[Change listing data]

= Beginning of Section =

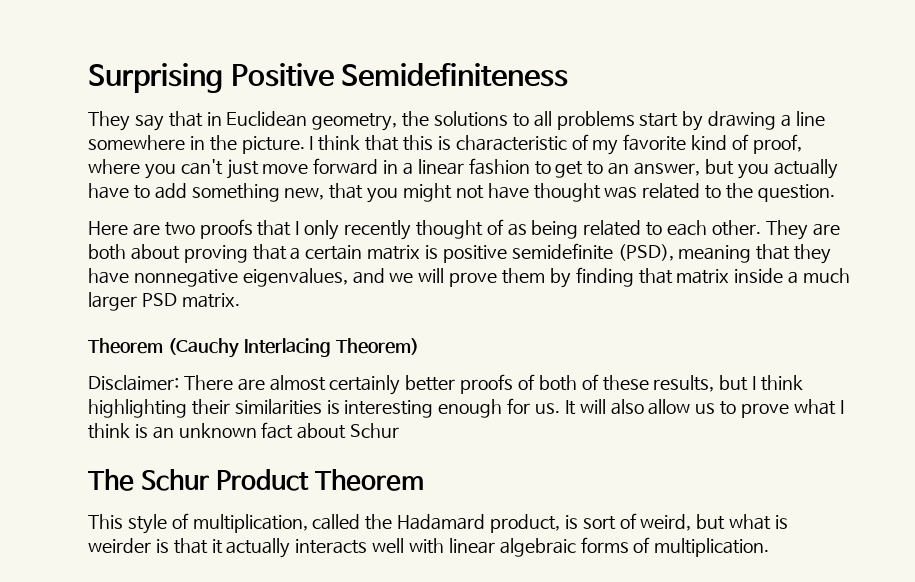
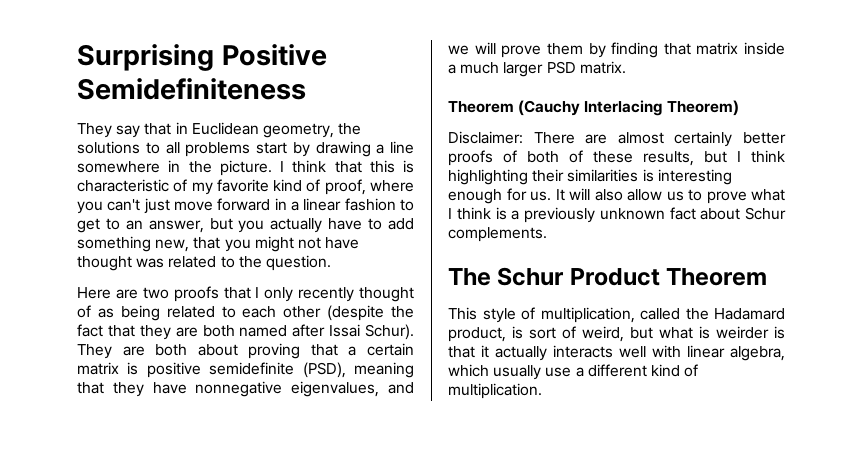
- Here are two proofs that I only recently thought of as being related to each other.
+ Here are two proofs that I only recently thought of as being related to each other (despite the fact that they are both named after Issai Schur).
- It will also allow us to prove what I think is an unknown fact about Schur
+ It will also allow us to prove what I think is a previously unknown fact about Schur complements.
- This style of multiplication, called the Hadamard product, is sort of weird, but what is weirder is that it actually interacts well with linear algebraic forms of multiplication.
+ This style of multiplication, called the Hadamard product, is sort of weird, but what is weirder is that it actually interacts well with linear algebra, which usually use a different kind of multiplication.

= End of Section =
= Beginning of Section =

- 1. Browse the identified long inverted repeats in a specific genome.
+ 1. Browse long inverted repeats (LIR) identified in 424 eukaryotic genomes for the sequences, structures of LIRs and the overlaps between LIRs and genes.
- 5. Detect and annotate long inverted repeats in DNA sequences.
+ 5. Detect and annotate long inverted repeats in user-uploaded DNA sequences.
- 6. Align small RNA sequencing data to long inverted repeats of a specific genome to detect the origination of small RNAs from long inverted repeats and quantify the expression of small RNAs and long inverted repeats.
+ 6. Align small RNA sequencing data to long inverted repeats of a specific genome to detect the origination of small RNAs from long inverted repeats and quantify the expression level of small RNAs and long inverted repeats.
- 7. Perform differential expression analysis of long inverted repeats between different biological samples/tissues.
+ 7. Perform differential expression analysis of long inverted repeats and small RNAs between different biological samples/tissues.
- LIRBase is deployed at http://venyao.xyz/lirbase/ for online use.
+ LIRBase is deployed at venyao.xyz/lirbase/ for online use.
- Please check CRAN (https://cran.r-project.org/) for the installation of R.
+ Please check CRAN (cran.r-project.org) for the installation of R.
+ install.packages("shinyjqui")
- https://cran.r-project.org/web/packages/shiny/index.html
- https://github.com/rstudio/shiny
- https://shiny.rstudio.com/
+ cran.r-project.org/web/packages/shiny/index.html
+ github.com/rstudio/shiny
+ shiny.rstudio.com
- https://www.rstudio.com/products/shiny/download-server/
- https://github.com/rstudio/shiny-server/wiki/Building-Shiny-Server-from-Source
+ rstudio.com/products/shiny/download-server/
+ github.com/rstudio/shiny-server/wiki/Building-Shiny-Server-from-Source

= End of Section =

Set down only the lines above that fall between the line holding "- Here are two" and the line holding "after Issai Schur).", inclusive, keeping each exact.

- Here are two proofs that I only recently thought of as being related to each other.
+ Here are two proofs that I only recently thought of as being related to each other (despite the fact that they are both named after Issai Schur).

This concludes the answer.